Curt tried persuading Tony to at least keep a surveillance sign-up sheet. There was no shortage of volunteers, he argued; what they were short on was organization and scheduling, things that would be easy to change. Tony remained adamant: no paper trail. When Curt volunteered to take over more of the sentry duty himself (many of the Troopers took to calling it Hutch Patrol), Tony refused and told him to ease off. 'You've got other responsibilities,' he said. 'Not the least of them is your wife.'

Curt had the good sense to keep quiet while in the SC's office. Later, however, he unburdened himself to Sandy, speaking with surprising bitterness as the two of them stood outside at the far corner of the barracks. 'If I'd wanted a marriage counselor, I would have consulted the goddam Yellow Pages,' he said.

Sandy offered him a smile, one without much humor in it. 'I think you better start listening for the pop,' he said.

'What are you talking about?'

'The pop. Very distinctive sound. You hear it when your head finally comes out of your ass.'


Curtis stared at him, hard little roses of color burning high up on his cheekbones. 'Am I missing something here, Sandy?'

'Yes.'

'What?

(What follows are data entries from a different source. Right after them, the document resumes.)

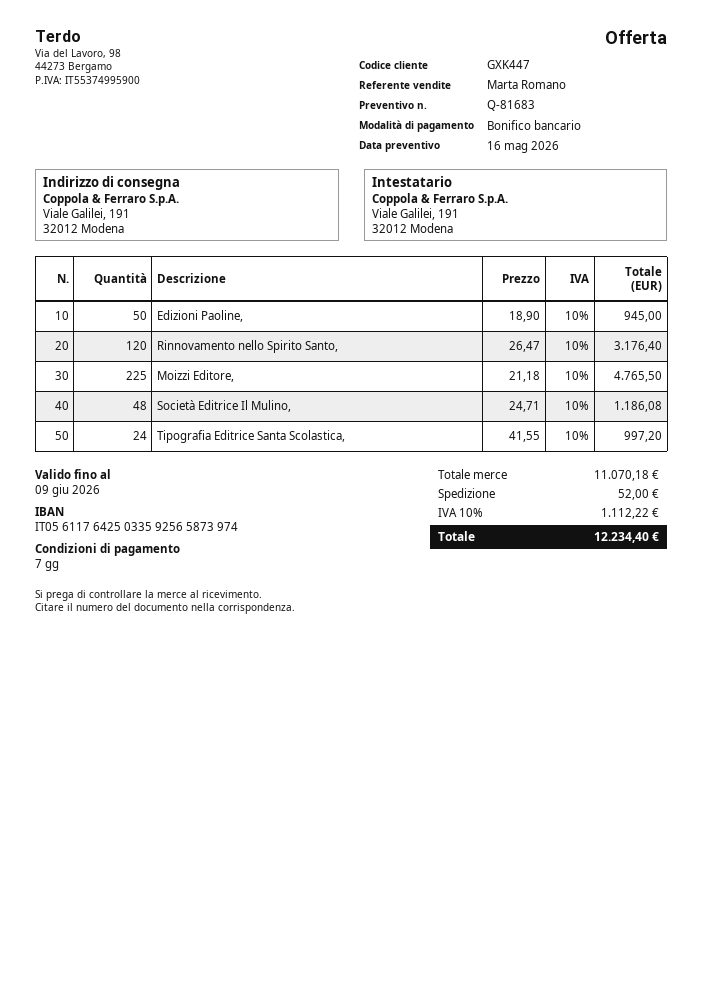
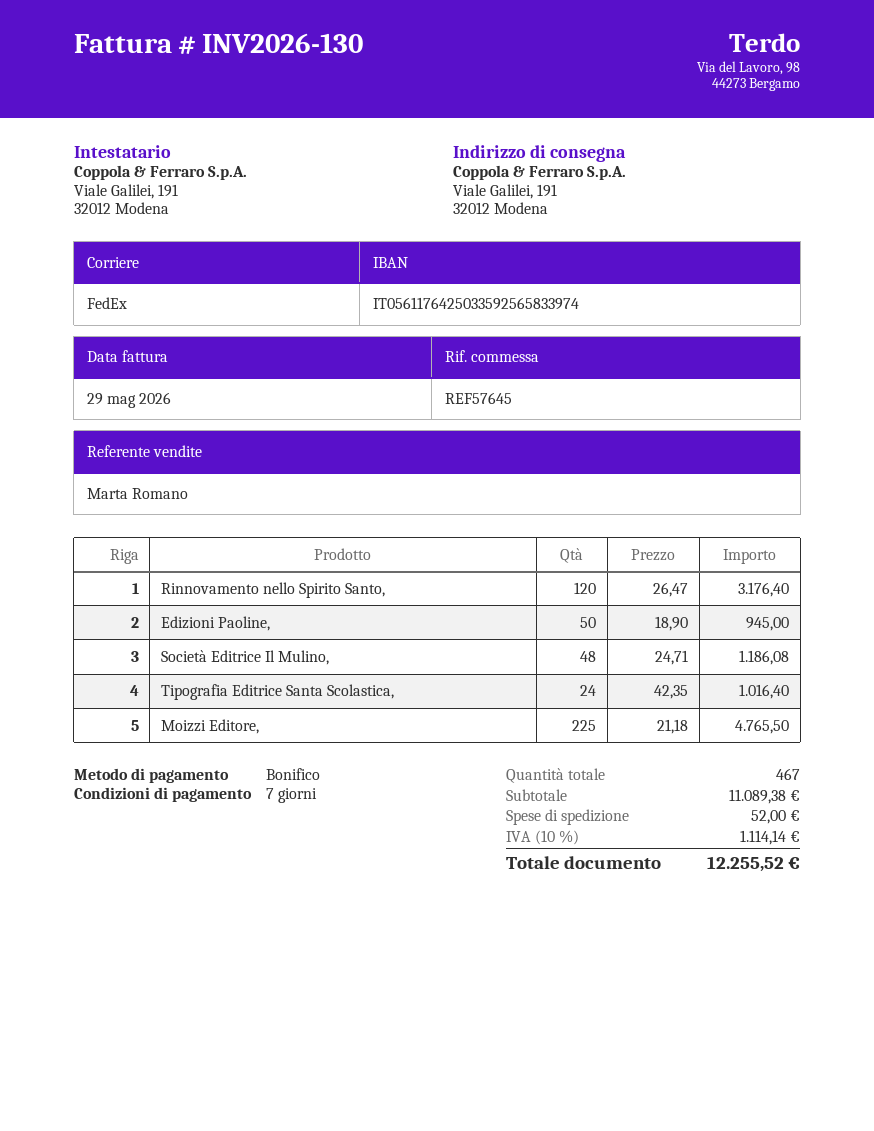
bank account: IT0561176425033592565873974 -> IT0561176425033592565833974
Tipografia Editrice Santa Scolastica,: 24 x 41.55 = 997.20 -> 24 x 42.35 = 1016.40
subtotal: 11070.18 -> 11089.38
tax: 10% = 1112.22 -> 10% = 1114.14
total: 12234.40 -> 12255.52

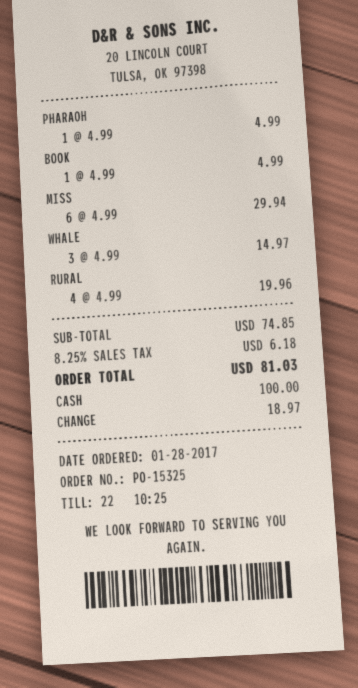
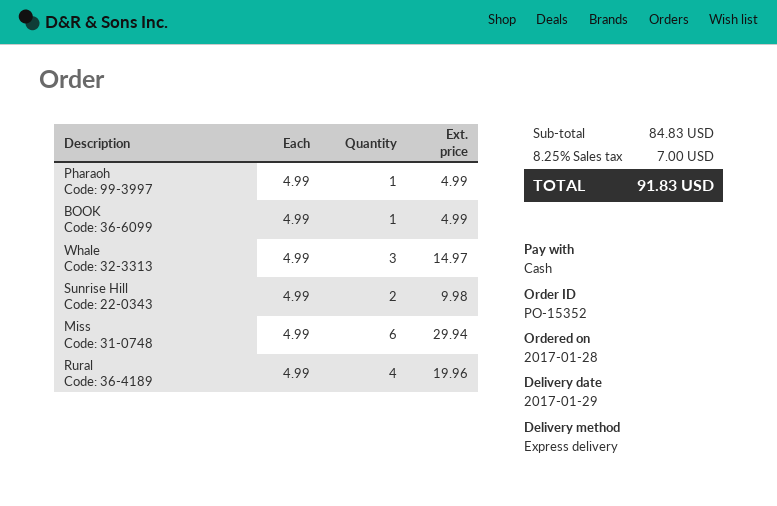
order number: PO-15325 -> PO-15352
Sunrise Hill: none -> 2 x 4.99 = 9.98
subtotal: 74.85 -> 84.83
tax: 8.25% = 6.18 -> 8.25% = 7.00
total: 81.03 -> 91.83

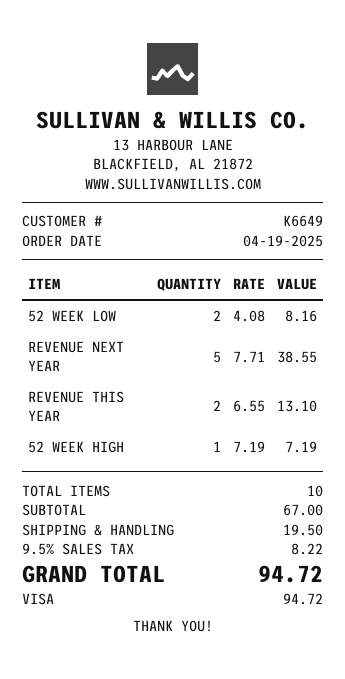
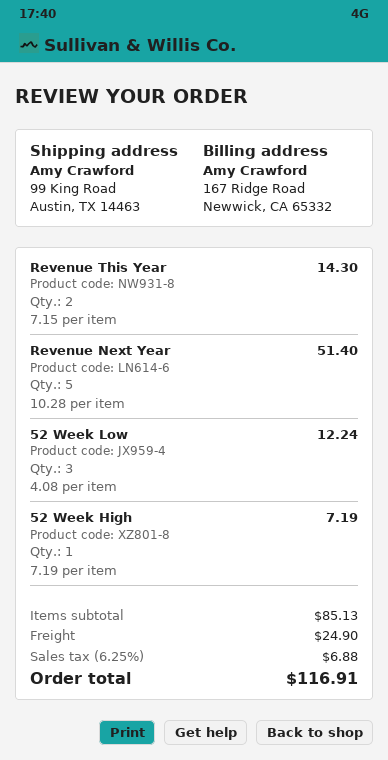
52 WEEK LOW: 2 x 4.08 = 8.16 -> 3 x 4.08 = 12.24
REVENUE NEXT YEAR: 5 x 7.71 = 38.55 -> 5 x 10.28 = 51.40
REVENUE THIS YEAR: 2 x 6.55 = 13.10 -> 2 x 7.15 = 14.30
subtotal: 67.00 -> 85.13
shipping: 19.50 -> 24.90
tax: 9.5% = 8.22 -> 6.25% = 6.88
total: 94.72 -> 116.91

For God's sake, what?'

'Your job and your life,' Sandy said. 'Not necessarily in that order. You are experiencing a problem of perspective. That Buick is starting to look too big to you.'

'Too . . . !' Curt hit his forehead with the palm of his hand in that way he had. Then he turned and looked out at the Short Hills. At last he swung back to Sandy. 'It's something from another world, Sandy - from another world. How can a thing like that look too big?'

'That's exactly your problem,' Sandy replied. 'Your problem of perspective.'

He had an idea that the next thing Curtis said would be the beginning of an argument, possibly a bitter one. So before Curt could say anything, Sandy went inside. And perhaps that talk did some good, because as August gave way to September, Curt's all but constant requests for more surveillance time stopped. Sandy Dearborn never tried to tell himself that the kid had seen the light, but he did seem to understand that he'd gone as far as he could, at least for the time being. Which was good, but maybe not quite good enough. Sandy thought that the Buick was always going to look too big to Curtis. But then, there have always been two sorts of people in the world. Curt was of the sort who believed satisfaction actually did bring felines back from the other side of the great divide.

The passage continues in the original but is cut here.